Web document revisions
_____

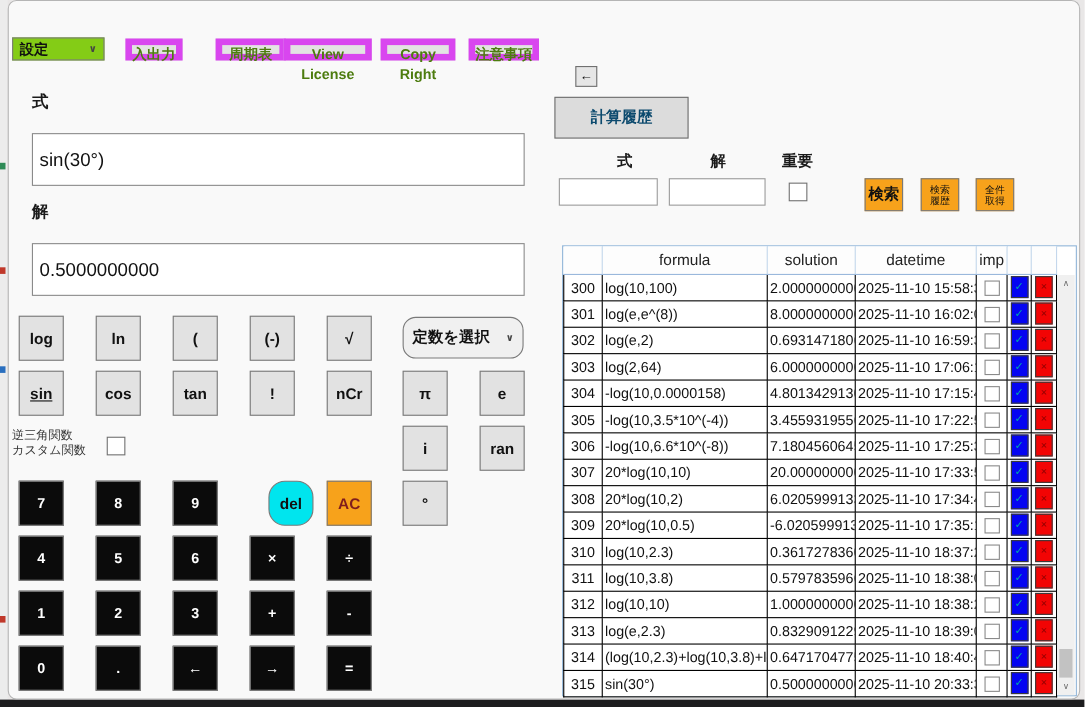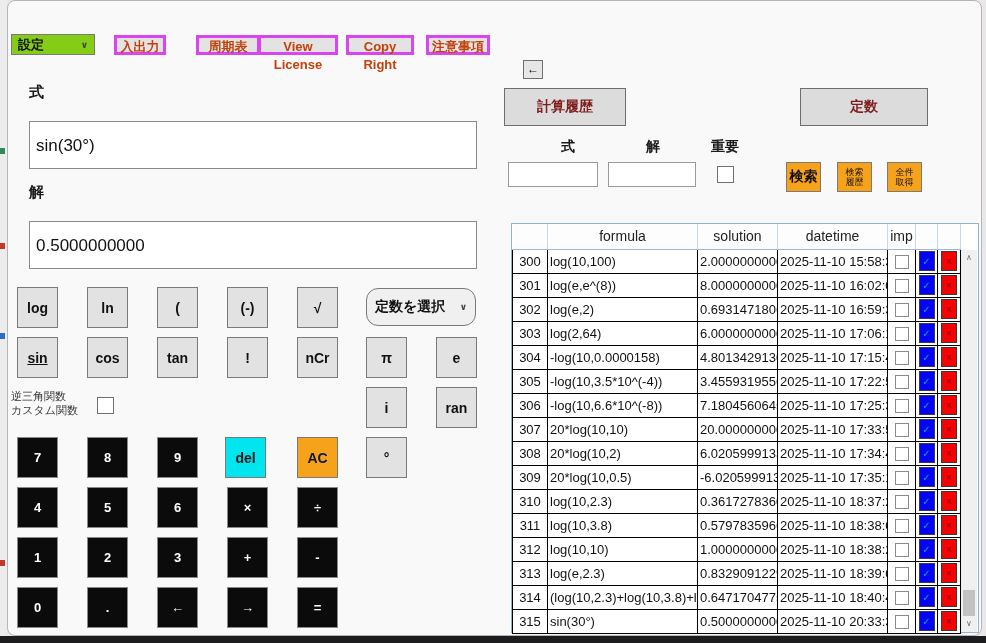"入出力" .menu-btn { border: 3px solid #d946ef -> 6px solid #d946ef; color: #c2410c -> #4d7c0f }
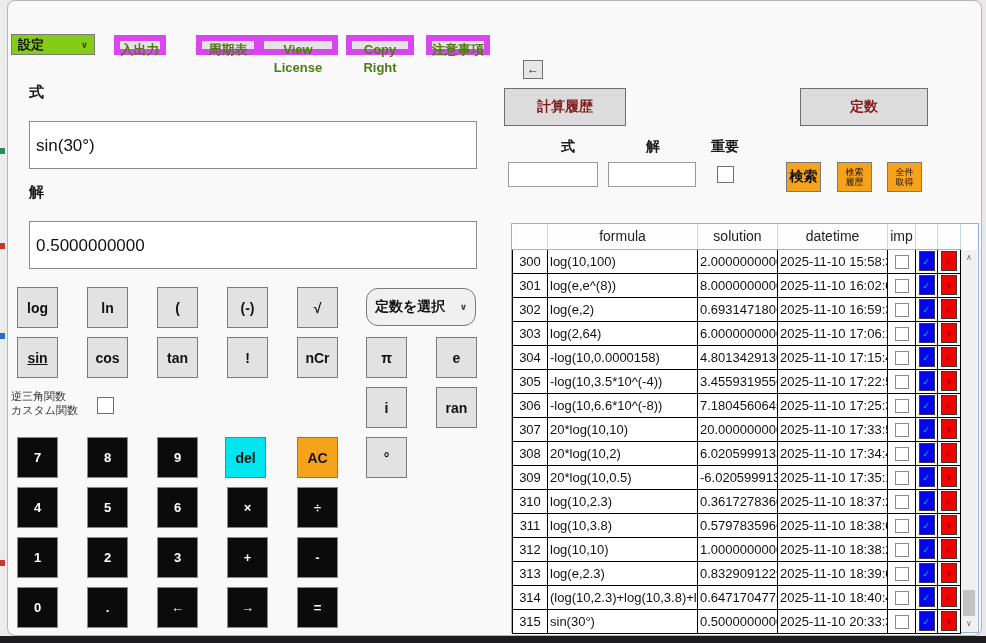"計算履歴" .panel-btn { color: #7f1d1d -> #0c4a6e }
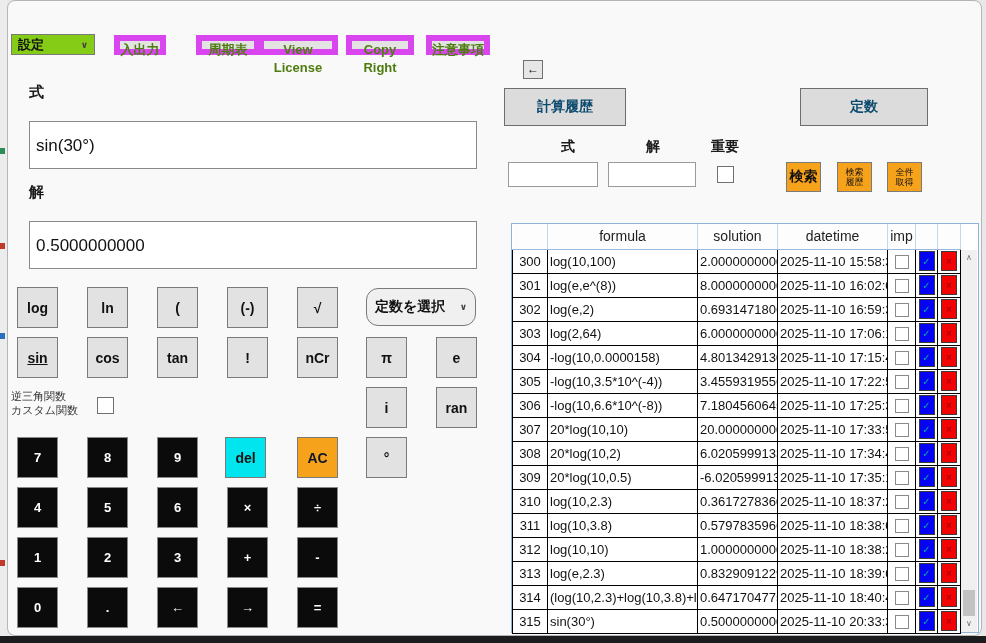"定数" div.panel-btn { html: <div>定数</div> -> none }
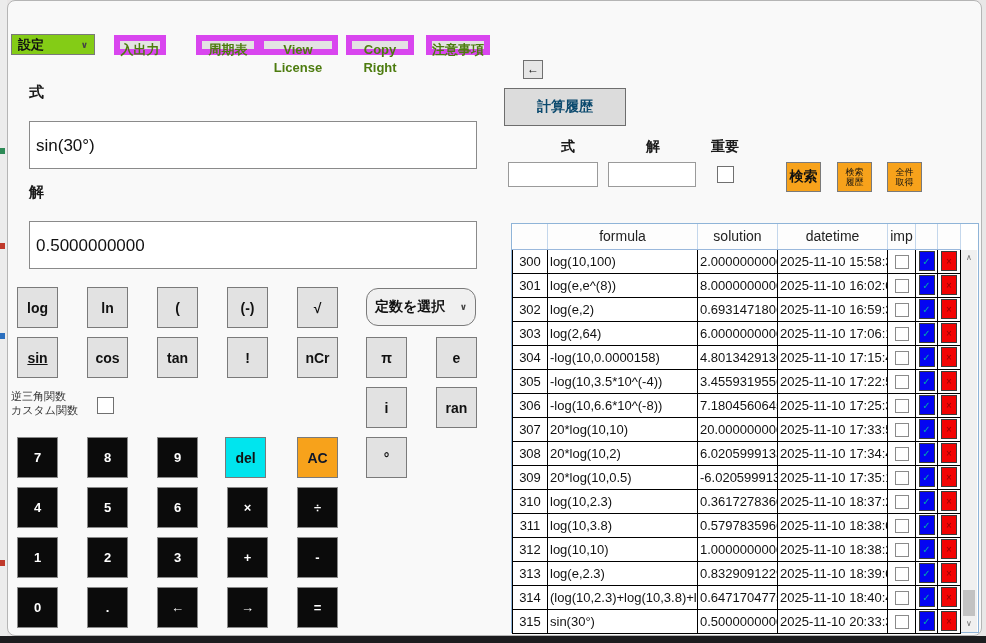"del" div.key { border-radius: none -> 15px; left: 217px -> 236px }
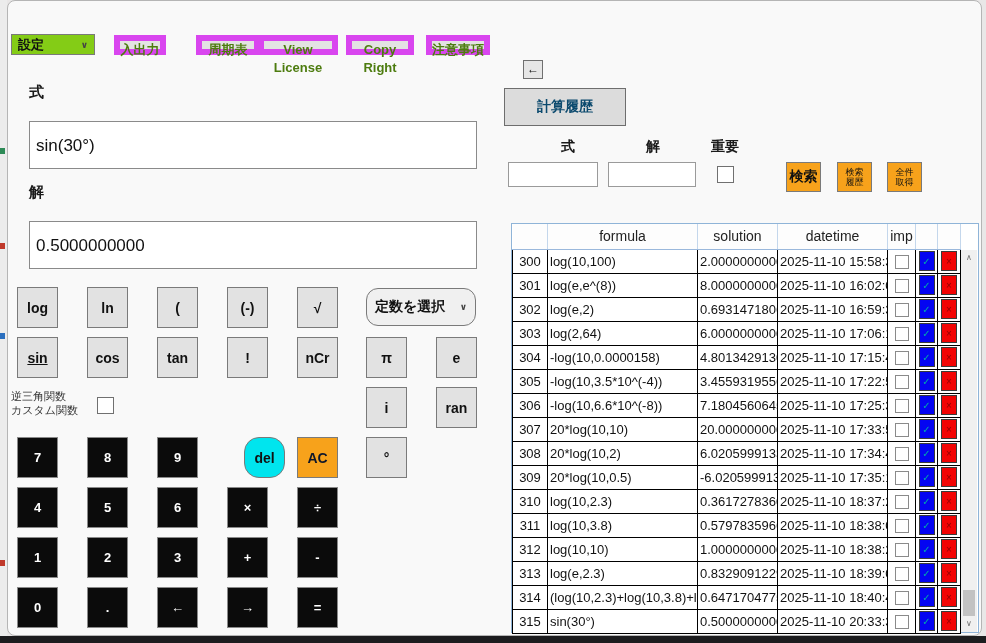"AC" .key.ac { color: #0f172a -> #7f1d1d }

_____

-- Exercise instructions --
Would you repeat the entries exactly, keeping the images out?

-- Response to this task --
"入出力" .menu-btn { border: 3px solid #d946ef -> 6px solid #d946ef; color: #c2410c -> #4d7c0f }
"計算履歴" .panel-btn { color: #7f1d1d -> #0c4a6e }
"定数" div.panel-btn { html: <div>定数</div> -> none }
"del" div.key { border-radius: none -> 15px; left: 217px -> 236px }
"AC" .key.ac { color: #0f172a -> #7f1d1d }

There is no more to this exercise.